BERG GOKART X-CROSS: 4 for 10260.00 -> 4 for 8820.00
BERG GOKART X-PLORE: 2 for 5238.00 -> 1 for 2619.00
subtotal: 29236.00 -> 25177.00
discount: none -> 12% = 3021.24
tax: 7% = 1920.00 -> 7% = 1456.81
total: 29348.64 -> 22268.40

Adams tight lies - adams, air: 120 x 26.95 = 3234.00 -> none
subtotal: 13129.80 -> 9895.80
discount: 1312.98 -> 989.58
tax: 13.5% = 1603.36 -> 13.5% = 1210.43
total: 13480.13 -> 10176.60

--------------------------------------------------

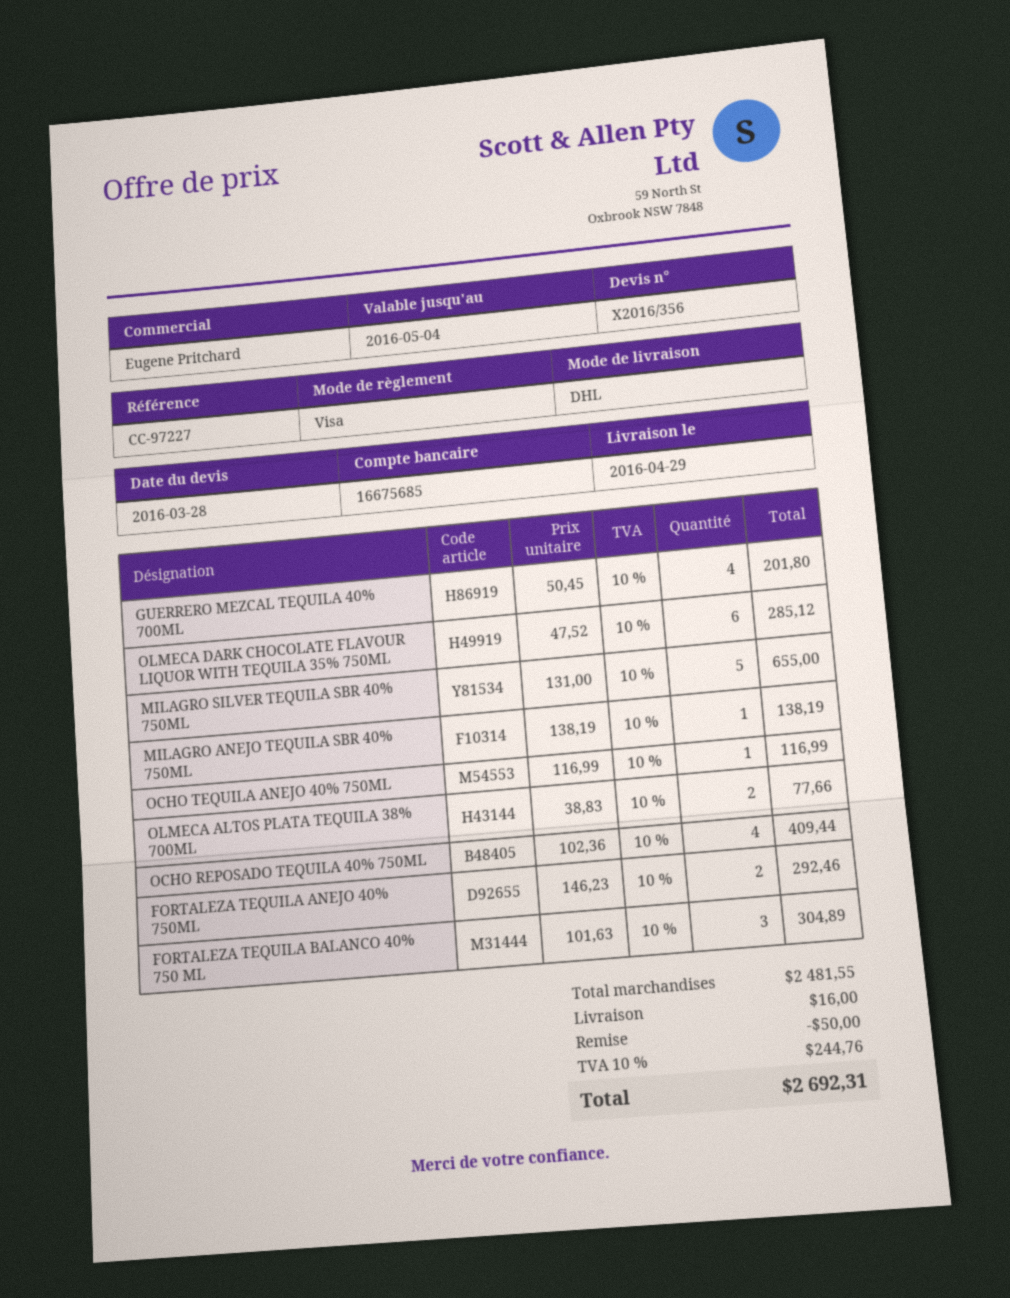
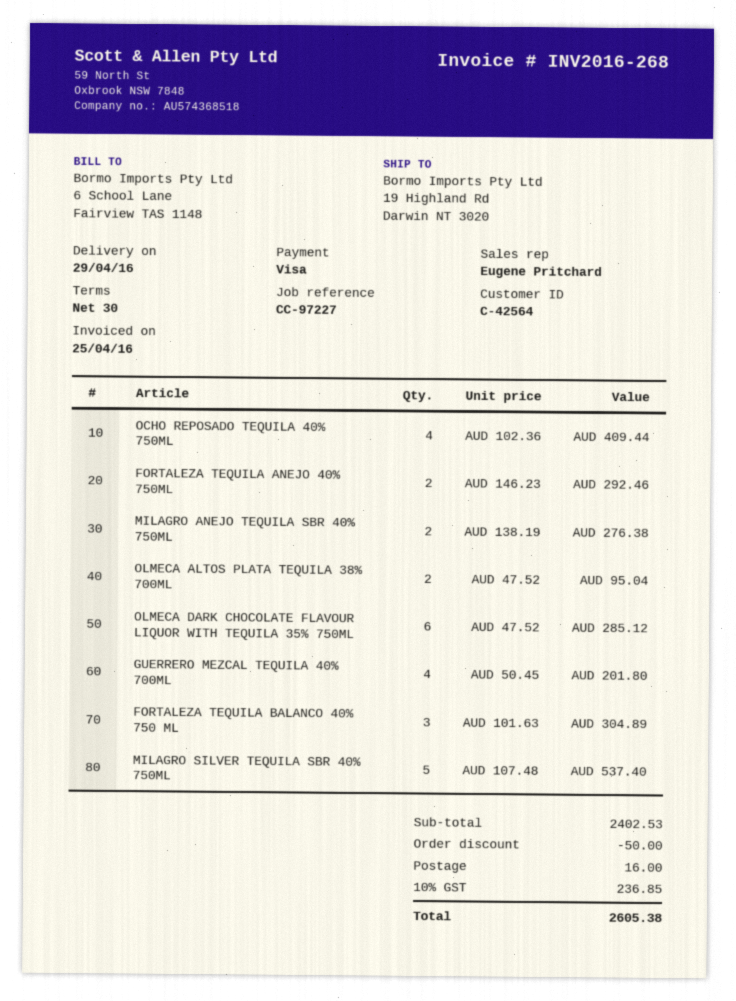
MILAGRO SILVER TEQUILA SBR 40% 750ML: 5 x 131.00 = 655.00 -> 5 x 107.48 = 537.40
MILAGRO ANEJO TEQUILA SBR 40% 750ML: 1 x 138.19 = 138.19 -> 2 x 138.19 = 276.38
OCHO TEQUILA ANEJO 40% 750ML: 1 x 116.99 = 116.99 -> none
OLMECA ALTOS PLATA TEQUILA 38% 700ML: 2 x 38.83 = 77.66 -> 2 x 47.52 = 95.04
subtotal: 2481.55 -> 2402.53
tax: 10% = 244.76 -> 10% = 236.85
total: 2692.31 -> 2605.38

--------------------------------------------------

ASSIGNED TASK: If a line in the material contains "subtotal", show it.

ANSWER TO THIS TASK:
subtotal: 29236.00 -> 25177.00
subtotal: 13129.80 -> 9895.80
subtotal: 2481.55 -> 2402.53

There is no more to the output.